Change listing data
┌──
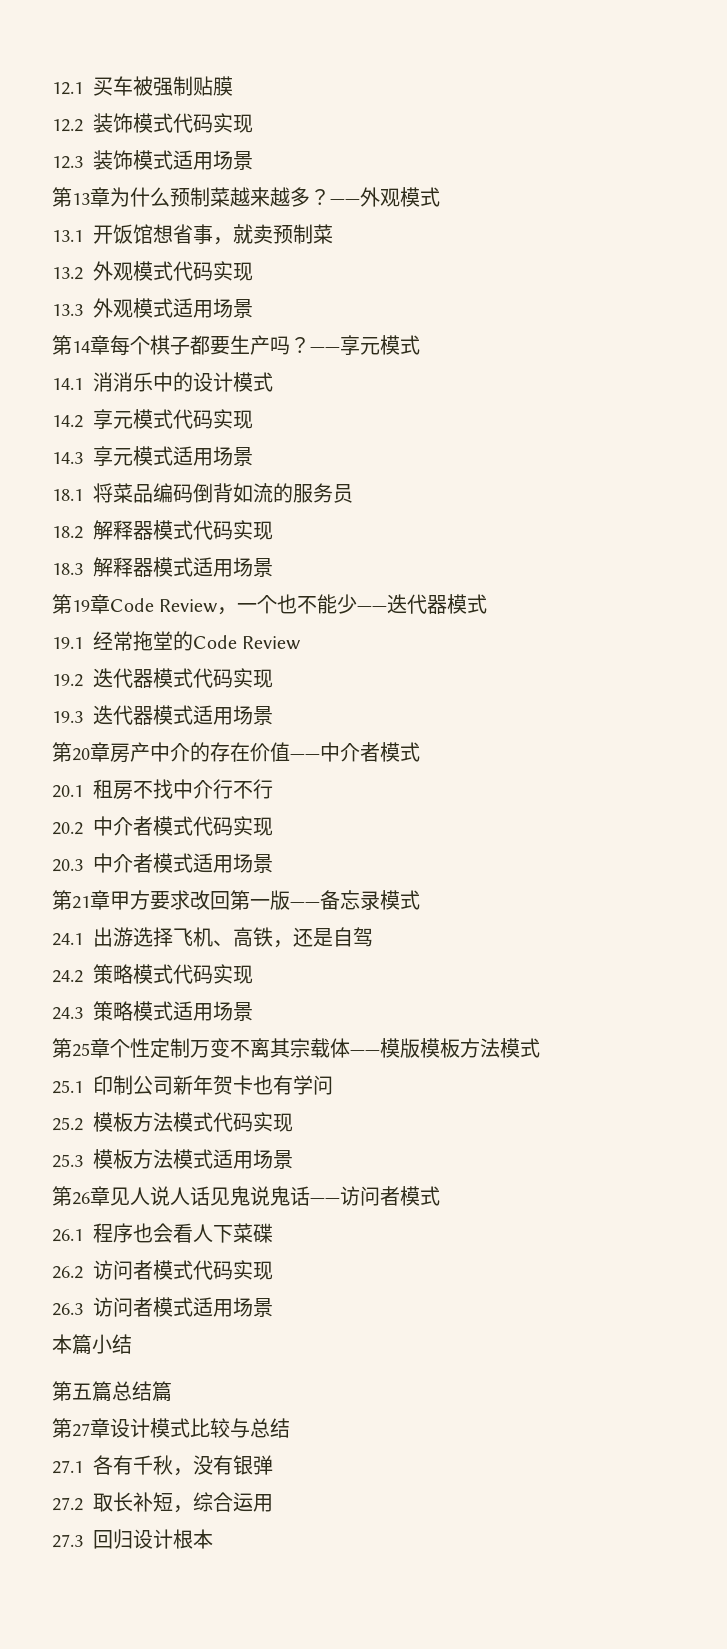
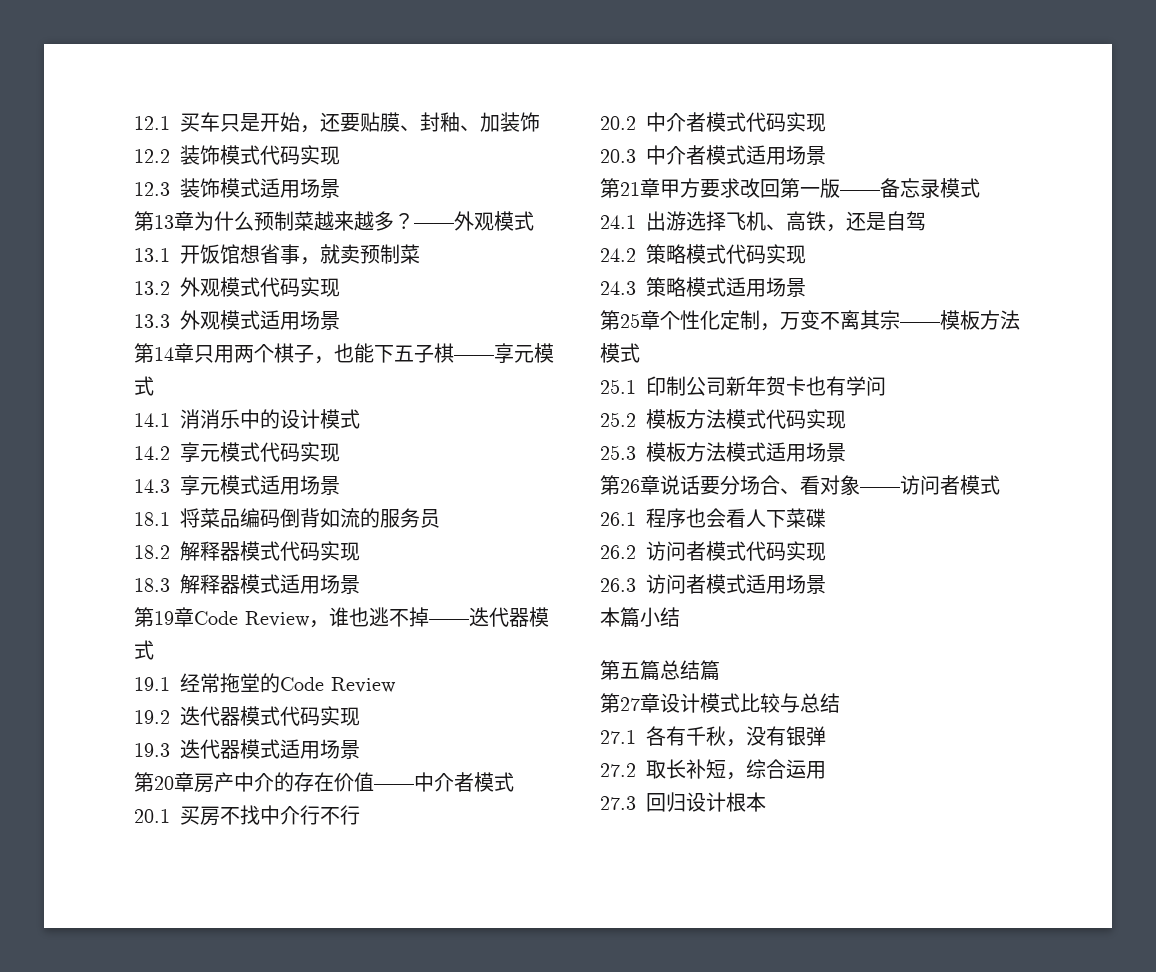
- 12.1买车被强制贴膜
+ 12.1买车只是开始，还要贴膜、封釉、加装饰
- 第14章每个棋子都要生产吗？——享元模式
+ 第14章只用两个棋子，也能下五子棋——享元模式
- 第19章Code Review，一个也不能少——迭代器模式
+ 第19章Code Review，谁也逃不掉——迭代器模式
- 20.1租房不找中介行不行
+ 20.1买房不找中介行不行
- 第25章个性定制万变不离其宗载体——模版模板方法模式
+ 第25章个性化定制，万变不离其宗——模板方法模式
- 第26章见人说人话见鬼说鬼话——访问者模式
+ 第26章说话要分场合、看对象——访问者模式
└──
• [WHAT YOU ARE ASKED TO DO]
Wherever a line of the records above contains the string "访问者模式", copy that line out.

• [WRITTEN SOLUTION]
- 第26章见人说人话见鬼说鬼话——访问者模式
+ 第26章说话要分场合、看对象——访问者模式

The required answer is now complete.